» Task to carry out:
All lines in the listing below that hold the string "Erlingen" are to be tallied, with only the total reported.
>>>
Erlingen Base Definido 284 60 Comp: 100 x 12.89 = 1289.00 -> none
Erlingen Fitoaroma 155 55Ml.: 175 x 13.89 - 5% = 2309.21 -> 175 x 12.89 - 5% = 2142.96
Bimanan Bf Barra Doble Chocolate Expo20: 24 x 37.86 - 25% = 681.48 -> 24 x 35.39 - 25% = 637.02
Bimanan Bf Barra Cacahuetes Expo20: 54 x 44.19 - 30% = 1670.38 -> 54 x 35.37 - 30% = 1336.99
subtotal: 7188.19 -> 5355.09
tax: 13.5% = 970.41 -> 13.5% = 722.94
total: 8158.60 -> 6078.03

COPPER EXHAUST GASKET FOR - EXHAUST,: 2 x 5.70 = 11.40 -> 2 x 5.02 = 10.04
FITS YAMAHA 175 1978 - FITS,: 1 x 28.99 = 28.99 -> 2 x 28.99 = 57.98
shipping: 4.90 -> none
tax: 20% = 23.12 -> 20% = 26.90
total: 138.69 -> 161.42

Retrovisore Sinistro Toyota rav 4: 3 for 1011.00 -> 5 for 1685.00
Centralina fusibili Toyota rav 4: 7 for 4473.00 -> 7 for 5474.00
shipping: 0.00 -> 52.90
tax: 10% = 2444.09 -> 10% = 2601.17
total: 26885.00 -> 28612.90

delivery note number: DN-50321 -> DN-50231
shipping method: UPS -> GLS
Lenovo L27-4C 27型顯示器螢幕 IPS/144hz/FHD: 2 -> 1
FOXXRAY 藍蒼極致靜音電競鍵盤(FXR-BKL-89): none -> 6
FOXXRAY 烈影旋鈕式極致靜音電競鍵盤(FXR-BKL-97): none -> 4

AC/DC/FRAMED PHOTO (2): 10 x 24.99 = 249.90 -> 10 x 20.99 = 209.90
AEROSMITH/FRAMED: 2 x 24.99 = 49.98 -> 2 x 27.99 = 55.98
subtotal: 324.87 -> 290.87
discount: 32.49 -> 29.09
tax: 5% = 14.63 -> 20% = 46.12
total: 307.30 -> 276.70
<<<
» Completed task:
2